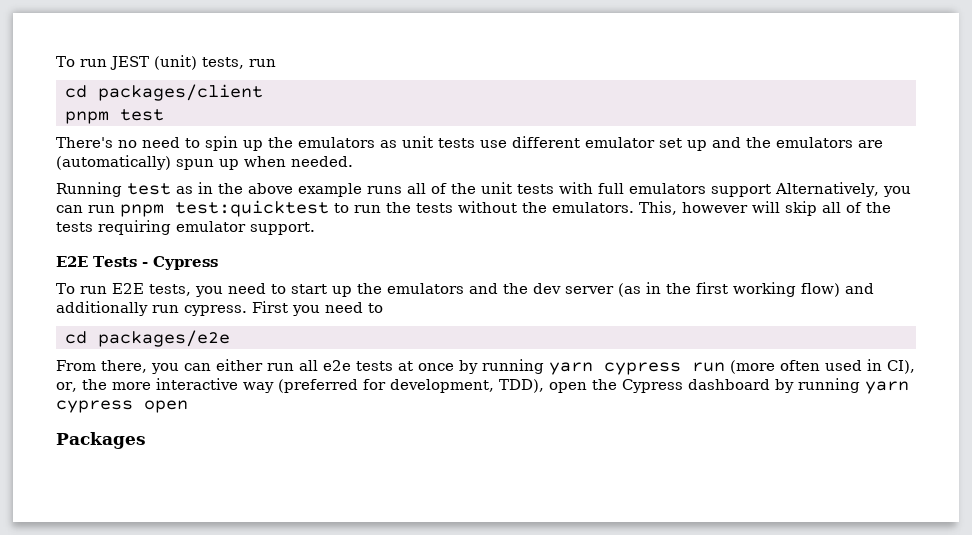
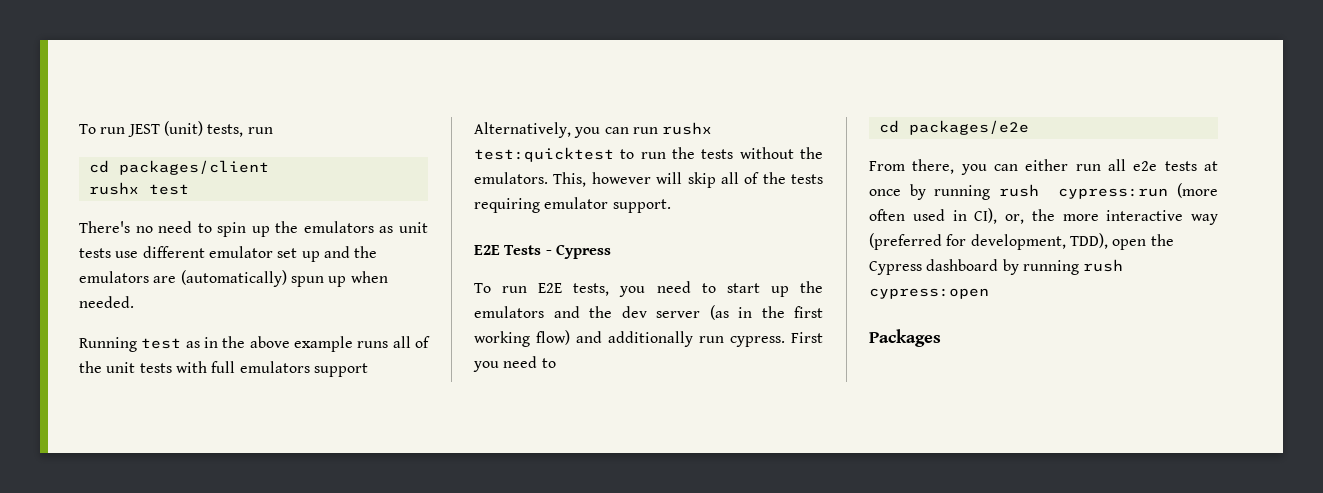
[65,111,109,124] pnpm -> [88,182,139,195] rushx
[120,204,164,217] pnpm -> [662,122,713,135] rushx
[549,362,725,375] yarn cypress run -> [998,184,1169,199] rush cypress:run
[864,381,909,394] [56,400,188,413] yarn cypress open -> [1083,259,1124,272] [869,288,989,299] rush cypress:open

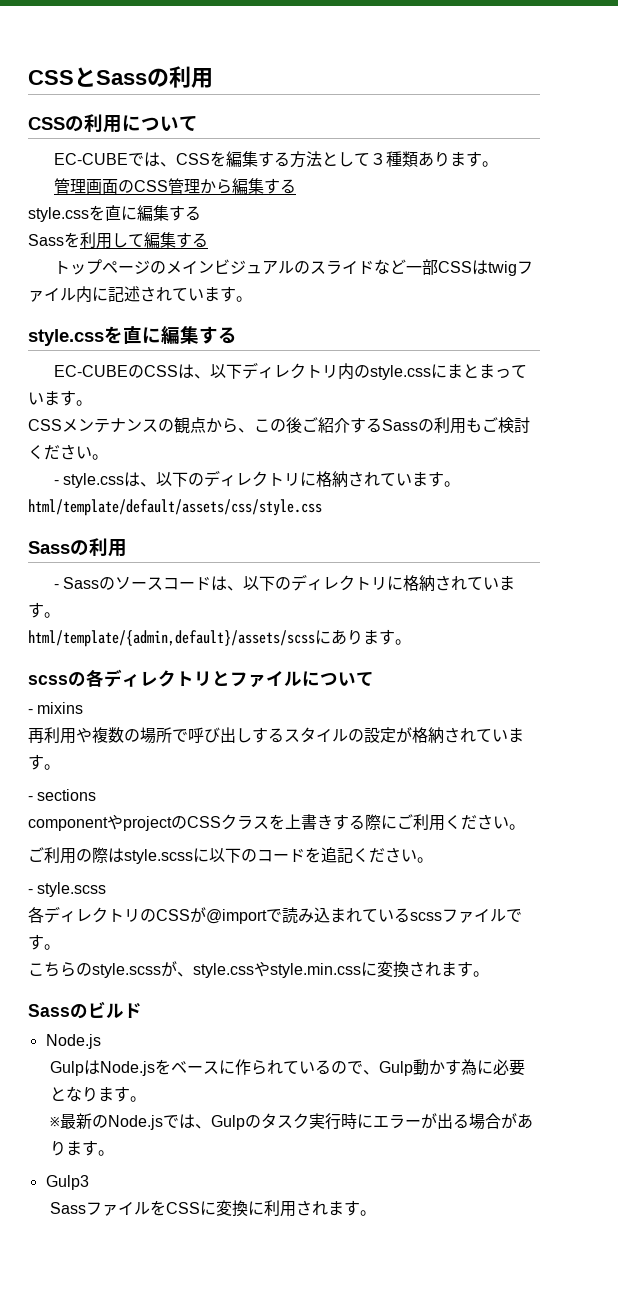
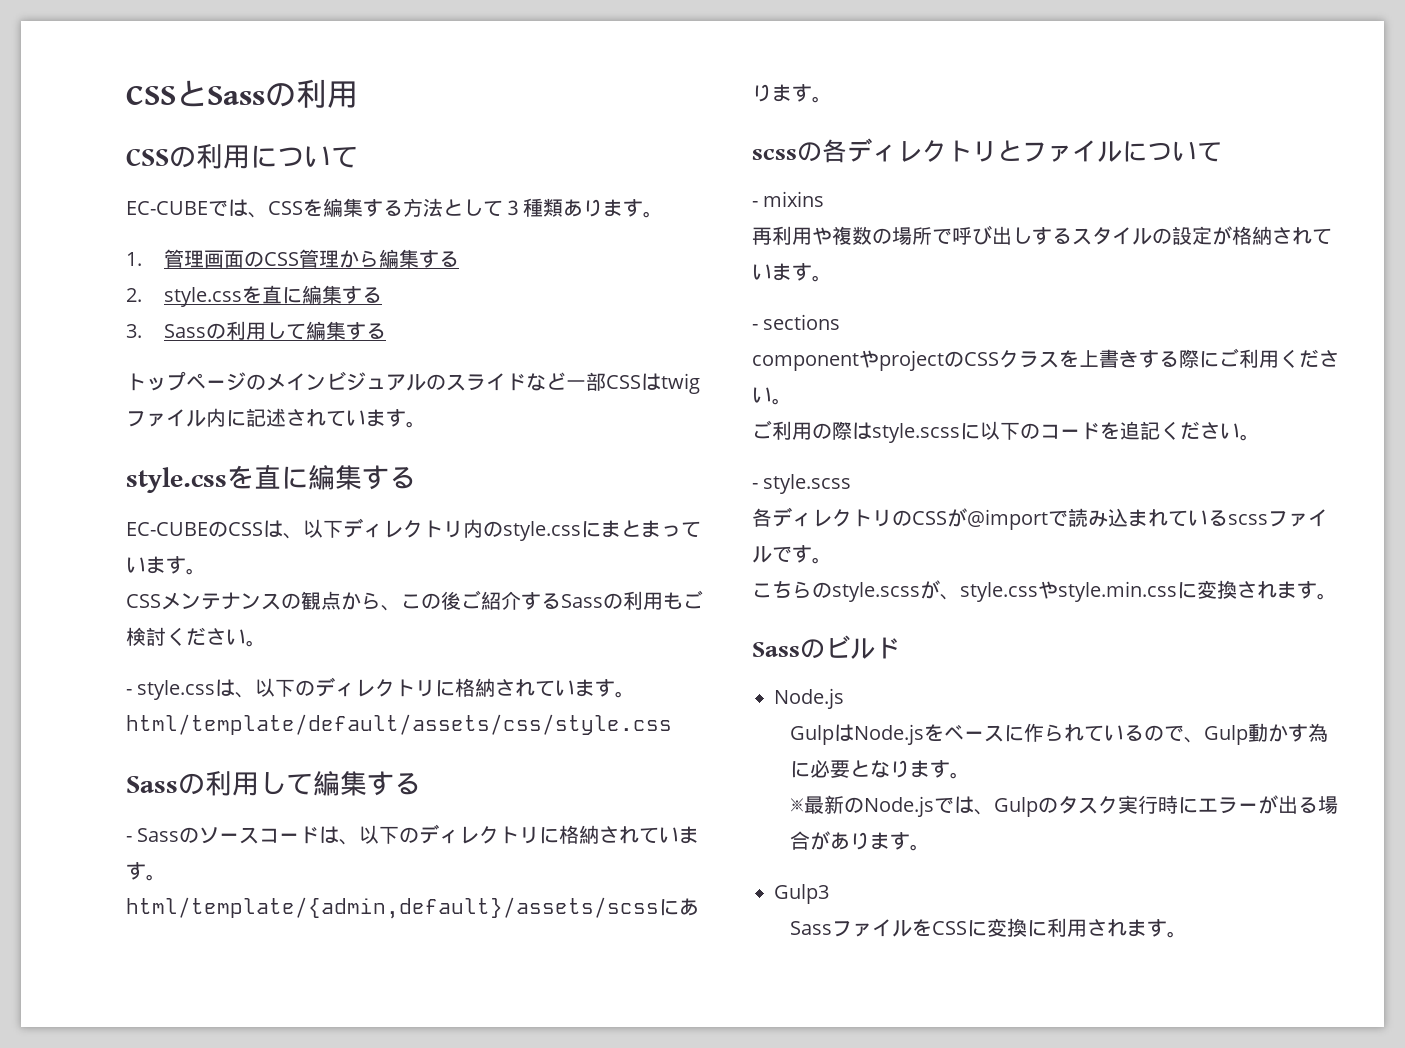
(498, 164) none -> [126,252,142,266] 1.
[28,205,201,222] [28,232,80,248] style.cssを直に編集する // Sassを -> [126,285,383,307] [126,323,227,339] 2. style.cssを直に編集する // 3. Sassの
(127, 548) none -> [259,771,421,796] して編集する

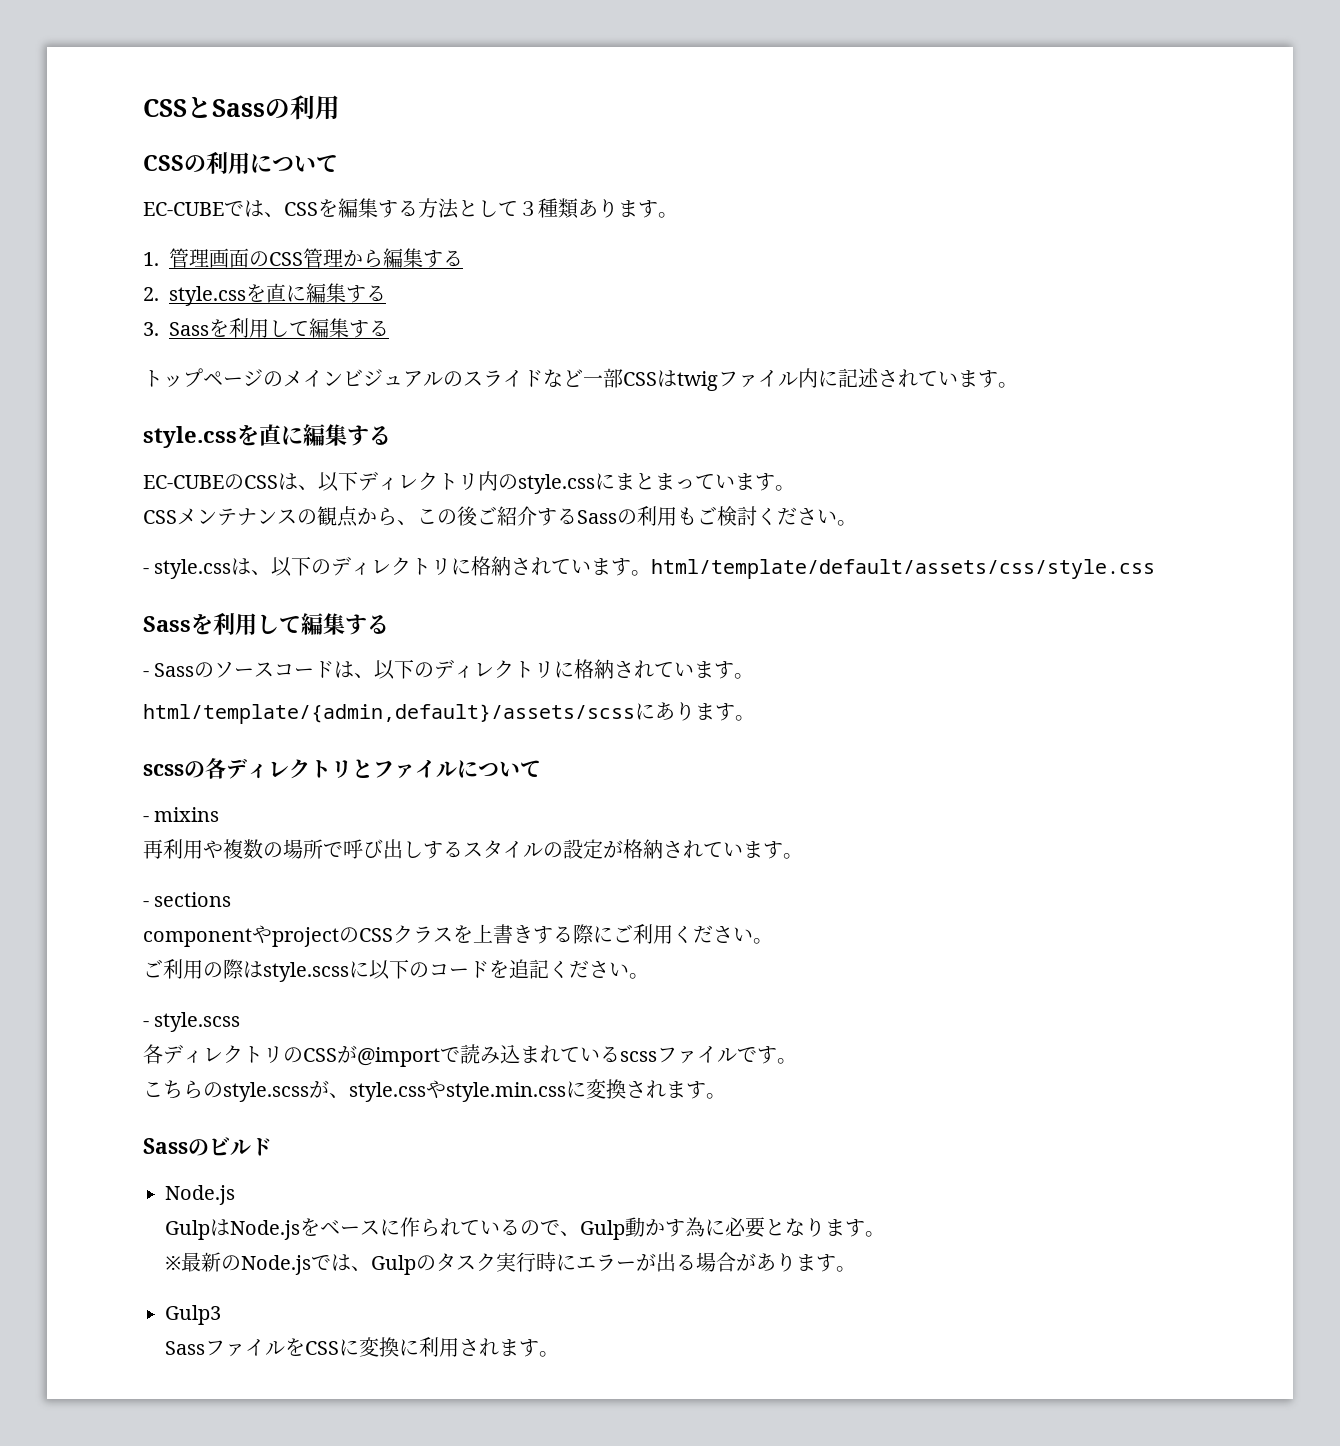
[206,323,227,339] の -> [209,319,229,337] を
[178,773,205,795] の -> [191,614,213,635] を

· · · ·

**EXERCISE:**
Restate the listing word for word. Pictures do not belong in the copy.

**EXERCISE ANSWER:**
[65,111,109,124] pnpm -> [88,182,139,195] rushx
[120,204,164,217] pnpm -> [662,122,713,135] rushx
[549,362,725,375] yarn cypress run -> [998,184,1169,199] rush cypress:run
[864,381,909,394] [56,400,188,413] yarn cypress open -> [1083,259,1124,272] [869,288,989,299] rush cypress:open

(498, 164) none -> [126,252,142,266] 1.
[28,205,201,222] [28,232,80,248] style.cssを直に編集する // Sassを -> [126,285,383,307] [126,323,227,339] 2. style.cssを直に編集する // 3. Sassの
(127, 548) none -> [259,771,421,796] して編集する

[206,323,227,339] の -> [209,319,229,337] を
[178,773,205,795] の -> [191,614,213,635] を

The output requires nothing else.